'''

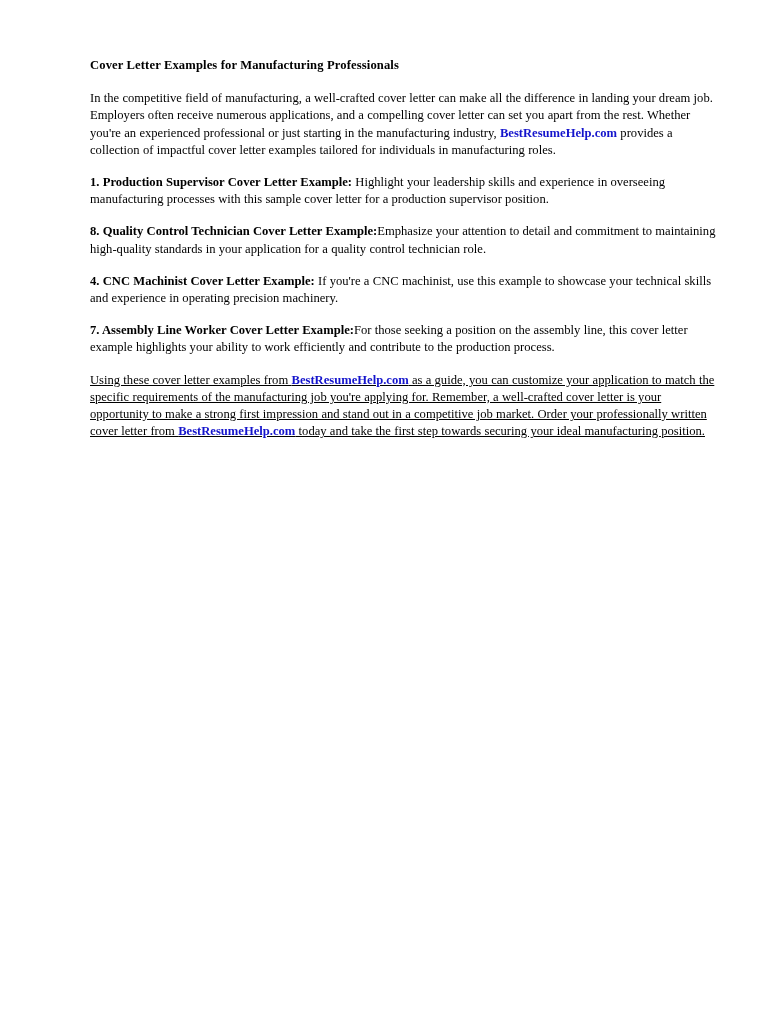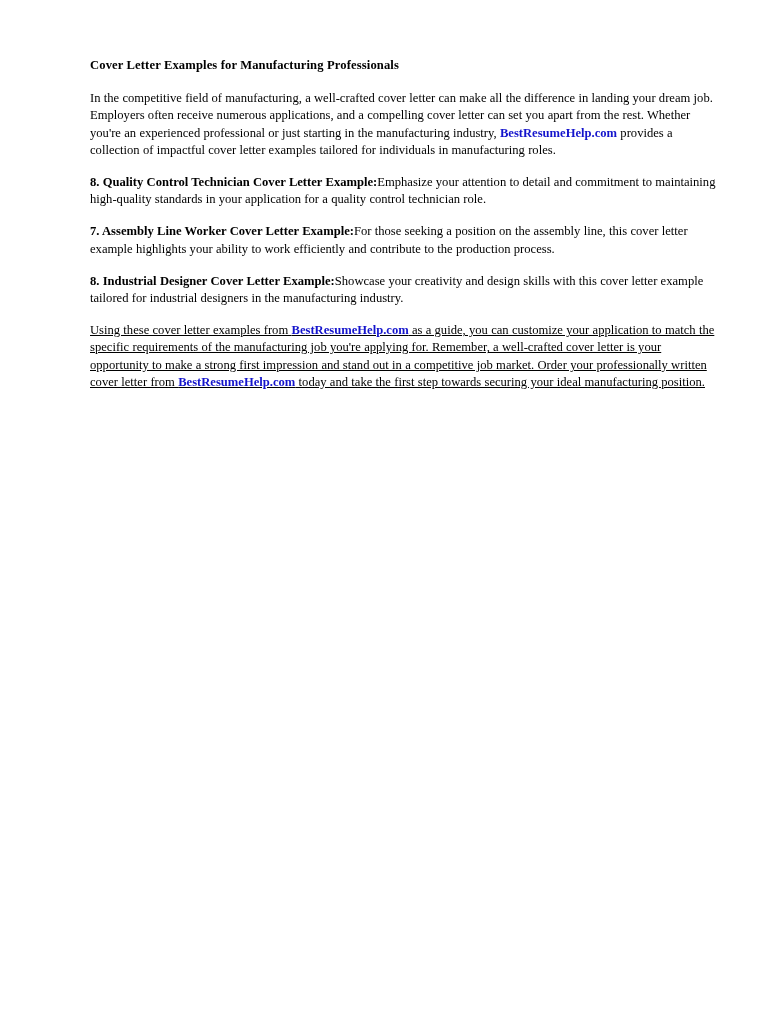--- a/index.html
+++ b/index.html
@@ -60,27 +60,28 @@
 </head>
 <body>
 
 <div class="page">
   <div class="doc-body">
 
     <h1 class="doc-title">Cover Letter Examples for Manufacturing Professionals</h1>
 
     <p class="para"><span>In the competitive field of manufacturing, a well-crafted cover letter can make all the difference in landing your dream job. Employers often receive numerous applications, and a compelling cover letter can set you apart from the rest. Whether you're an experienced professional or just starting in the manufacturing industry, </span><a class="link" href="#">BestResumeHelp.com</a><span> provides a collection of impactful cover letter examples tailored for individuals in manufacturing roles.</span></p>
 
+    <p class="para"><span class="lead-in">1. Production Supervisor Cover Letter Example:</span><span> Highlight your leadership skills and experience in overseeing manufacturing processes with this sample cover letter for a production supervisor position.</span></p>
 
     <p class="para"><span class="lead-in">8. Quality Control Technician Cover Letter Example:</span><span>Emphasize your attention to detail and commitment to maintaining high-quality standards in your application for a quality control technician role.</span></p>
 
 
+    <p class="para"><span class="lead-in">4. CNC Machinist Cover Letter Example:</span><span> If you're a CNC machinist, use this example to showcase your technical skills and experience in operating precision machinery.</span></p>
 
     <p class="para"><span class="lead-in">7. Assembly Line Worker Cover Letter Example:</span><span>For those seeking a position on the assembly line, this cover letter example highlights your ability to work efficiently and contribute to the production process.</span></p>
 
 
 
-    <p class="para"><span class="lead-in">8. Industrial Designer Cover Letter Example:</span><span>Showcase your creativity and design skills with this cover letter example tailored for industrial designers in the manufacturing industry.</span></p>
 
     <p class="para closing-para"><span>Using these cover letter examples from </span><a class="link" href="#">BestResumeHelp.com</a><span> as a guide, you can customize your application to match the specific requirements of the manufacturing job you're applying for. Remember, a well-crafted cover letter is your opportunity to make a strong first impression and stand out in a competitive job market. Order your professionally written cover letter from </span><a class="link" href="#">BestResumeHelp.com</a><span> today and take the first step towards securing your ideal manufacturing position.</span></p>
 
   </div>
 </div>
 
 </body></html>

'''

→ **PROBLEM DETAILS**
The records are above. How many lines in them contain the word "industry"? Give the number alone.

→ **WRITTEN RESPONSE**
2